Re: reducing the footprint of ScanKeyword (was Re: Large writable variables)

From: John Naylor <jcnaylor(at)gmail(dot)com>
To: Andrew Gierth <andrew(at)tao11(dot)riddles(dot)org(dot)uk>
Cc: Tom Lane <tgl(at)sss(dot)pgh(dot)pa(dot)us>, Andres Freund <andres(at)anarazel(dot)de>, pgsql-hackers(at)postgresql(dot)org
Subject: Re: reducing the footprint of ScanKeyword (was Re: Large writable variables)
Date: 2018-12-20 02:59:43
Message-ID: CAJVSVGWbC0KuZKV=wVNUvGWO5L-ay_aYRztEAanX8=bc1Ju0kA@mail.gmail.com
Views: Raw Message | Whole Thread | Download mbox | Resend email
Thread:
Lists: pgsql-hackers

On 12/19/18, Andrew Gierth <andrew(at)tao11(dot)riddles(dot)org(dot)uk> wrote:
> Is there any particular reason not to go further and use a perfect hash
> function for the lookup, rather than binary search?

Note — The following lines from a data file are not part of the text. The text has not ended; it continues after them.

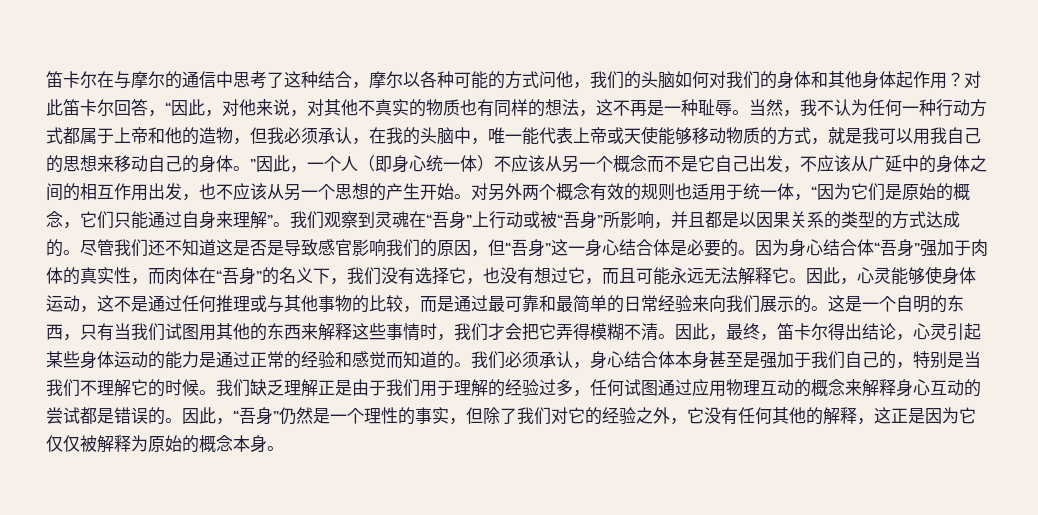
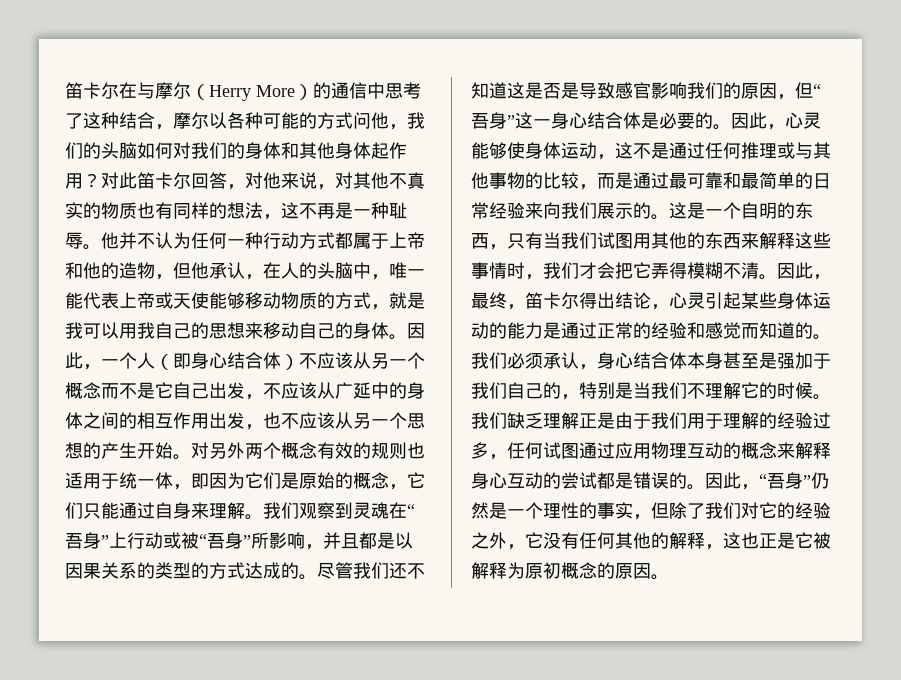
- 笛卡尔在与摩尔的通信中思考了这种结合，摩尔以各种可能的方式问他，我们的头脑如何对我们的身体和其他身体起作用？
+ 笛卡尔在与摩尔（Herry More）的通信中思考了这种结合，摩尔以各种可能的方式问他，我们的头脑如何对我们的身体和其他身体起作用？
- 对此笛卡尔回答，“因此，对他来说，对其他不真实的物质也有同样的想法，这不再是一种耻辱。
+ 对此笛卡尔回答，对他来说，对其他不真实的物质也有同样的想法，这不再是一种耻辱。
- 当然，我不认为任何一种行动方式都属于上帝和他的造物，但我必须承认，在我的头脑中，唯一能代表上帝或天使能够移动物质的方式，就是我可以用我自己的思想来移动自己的身体。”因此，一个人（即身心统一体）不应该从另一个概念而不是它自己出发，不应该从广延中的身体之间的相互作用出发，也不应该从另一个思想的产生开始。
+ 他并不认为任何一种行动方式都属于上帝和他的造物，但他承认，在人的头脑中，唯一能代表上帝或天使能够移动物质的方式，就是我可以用我自己的思想来移动自己的身体。因此，一个人（即身心结合体）不应该从另一个概念而不是它自己出发，不应该从广延中的身体之间的相互作用出发，也不应该从另一个思想的产生开始。
- 对另外两个概念有效的规则也适用于统一体，“因为它们是原始的概念，它们只能通过自身来理解”。
+ 对另外两个概念有效的规则也适用于统一体，即因为它们是原始的概念，它们只能通过自身来理解。
- 因为身心结合体“吾身”强加于肉体的真实性，而肉体在“吾身”的名义下，我们没有选择它，也没有想过它，而且可能永远无法解释它。因此，心灵能够使身体运动，这不是通过任何推理或与其他事物的比较，而是通过最可靠和最简单的日常经验来向我们展示的。
+ 因此，心灵能够使身体运动，这不是通过任何推理或与其他事物的比较，而是通过最可靠和最简单的日常经验来向我们展示的。
- 因此，“吾身”仍然是一个理性的事实，但除了我们对它的经验之外，它没有任何其他的解释，这正是因为它仅仅被解释为原始的概念本身。
+ 因此，“吾身”仍然是一个理性的事实，但除了我们对它的经验之外，它没有任何其他的解释，这也正是它被解释为原初概念的原因。

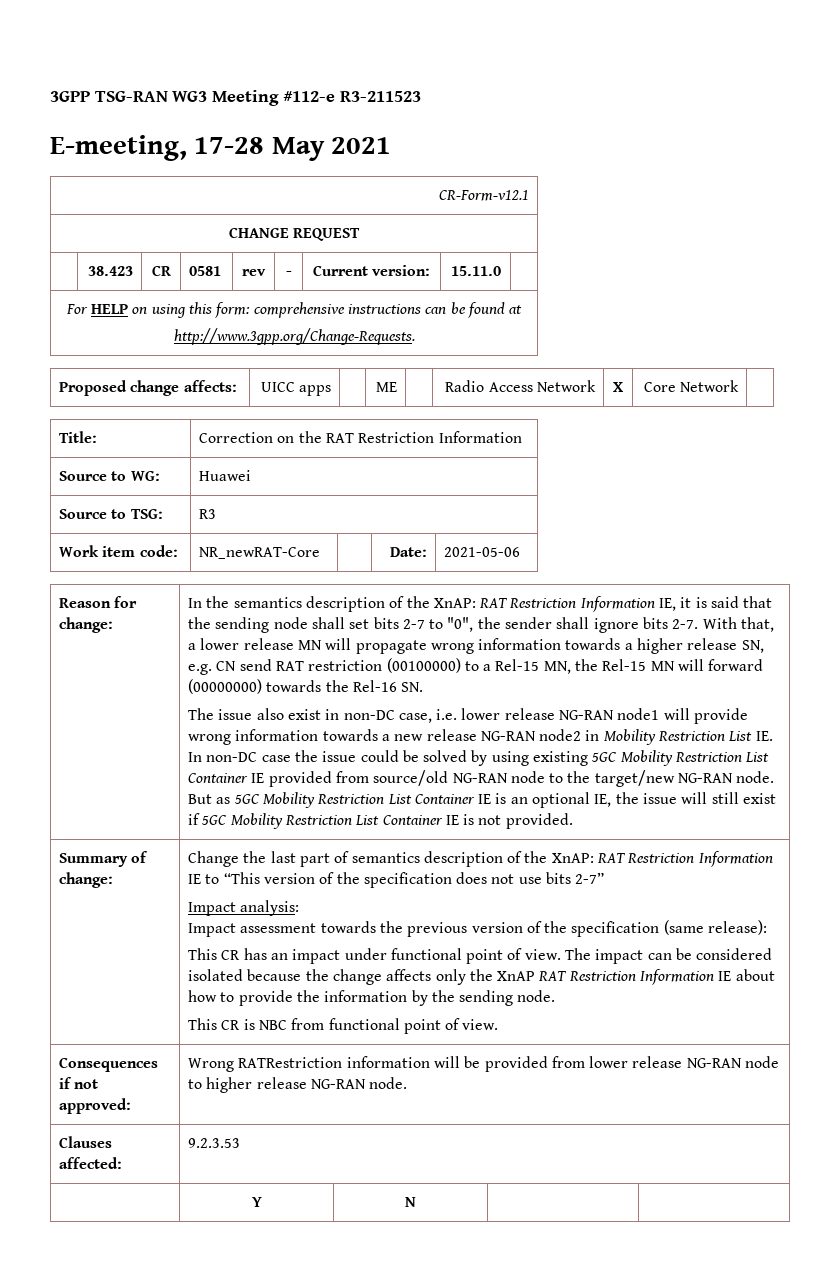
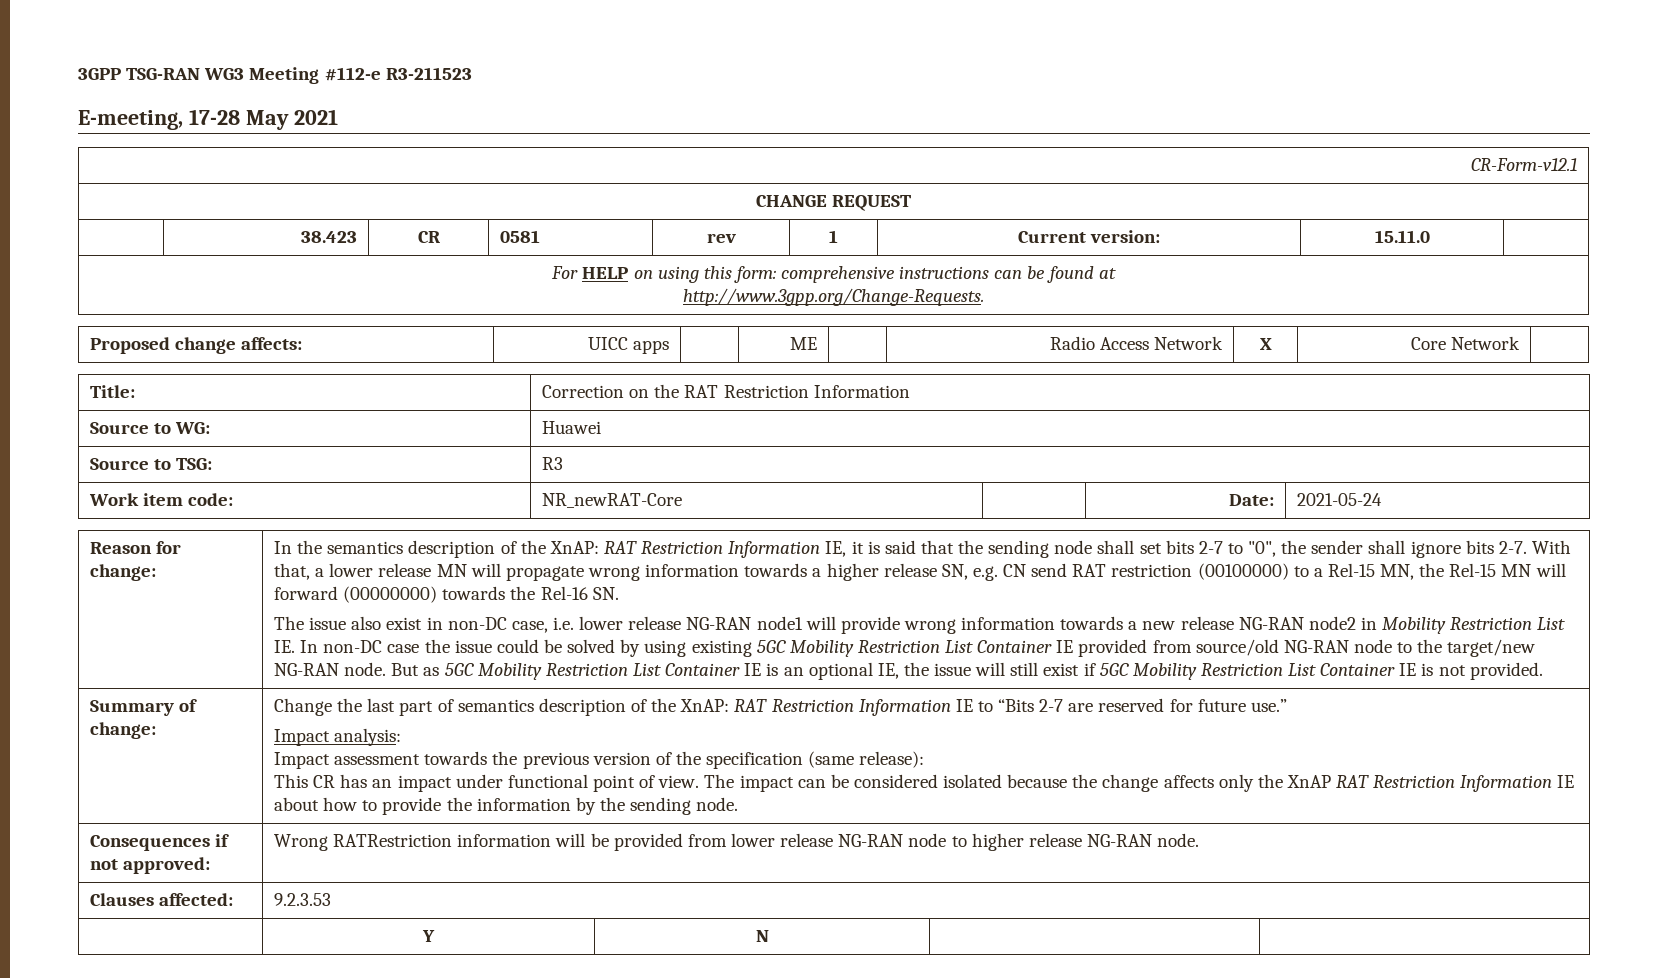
- | 38.423 | CR | 0581 | rev | - | Current version: | 15.11.0 |
+ | 38.423 | CR | 0581 | rev | 1 | Current version: | 15.11.0 |
- Work item code: | NR_newRAT-Core | | Date: | 2021-05-06
+ Work item code: | NR_newRAT-Core | | Date: | 2021-05-24
- Change the last part of semantics description of the XnAP: RAT Restriction Information IE to “This version of the specification does not use bits 2-7”
+ Change the last part of semantics description of the XnAP: RAT Restriction Information IE to “Bits 2-7 are reserved for future use.”
- This CR is NBC from functional point of view.

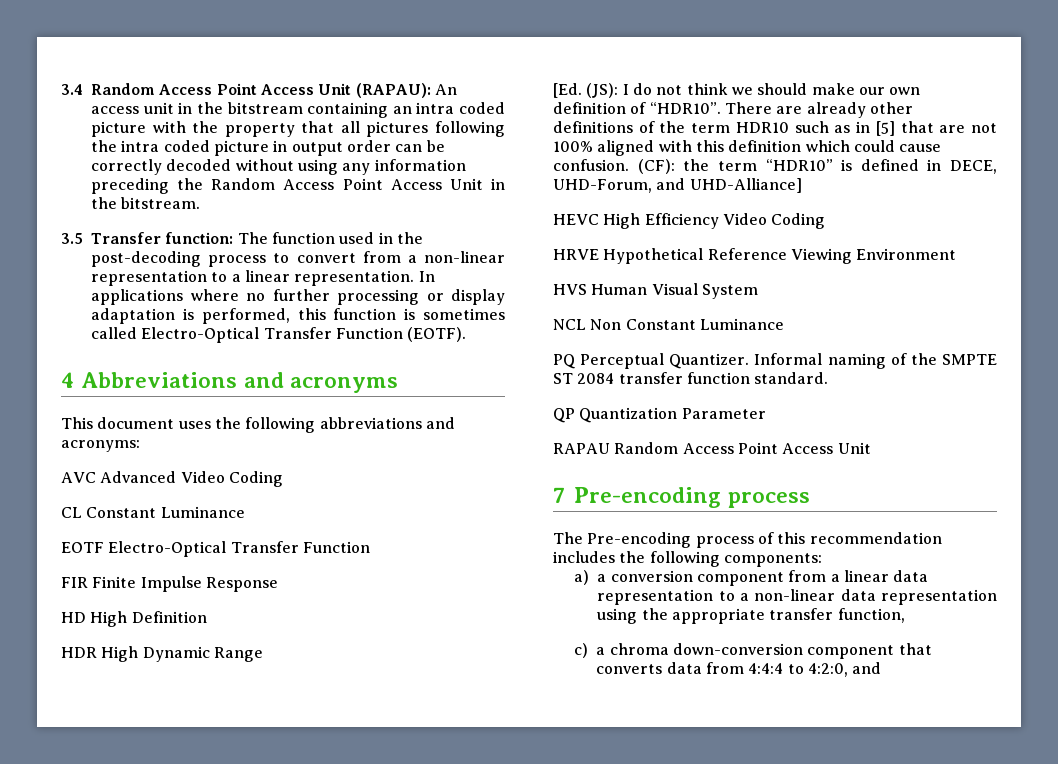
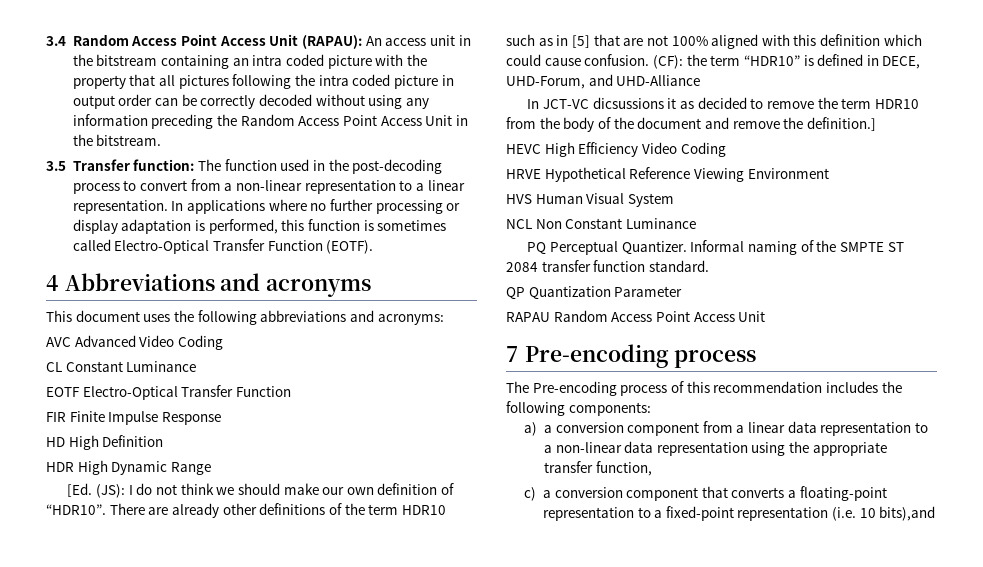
- (CF): the term “HDR10” is defined in DECE, UHD-Forum, and UHD-Alliance]
+ (CF): the term “HDR10” is defined in DECE, UHD-Forum, and UHD-Alliance
+ In JCT-VC dicsussions it as decided to remove the term HDR10 from the body of the document and remove the definition.]
- c) a chroma down-conversion component that converts data from 4:4:4 to 4:2:0, and
+ c) a conversion component that converts a floating-point representation to a fixed-point representation (i.e. 10 bits),and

When I was investigating faster algorithms, I ruled out gperf based on
discussions in the archives. The approach here has modest goals and
shouldn't be too invasive.

With the makefile support and separate keyword files in place, that'll
be one less thing to do if we ever decide to replace binary search.
The giant string will likely be useful as well.

Since we're on the subject, I think some kind of trie would be ideal
performance-wise, but a large amount of work. The nice thing about a
trie is that it can be faster then a hash table for a key miss. I
found a paper that described some space-efficient trie variations [1],
but we'd likely have to code the algorithm and a way to emit a C code
representation of it. I've found some libraries, but that would have
more of the same difficulties in practicality that gperf had.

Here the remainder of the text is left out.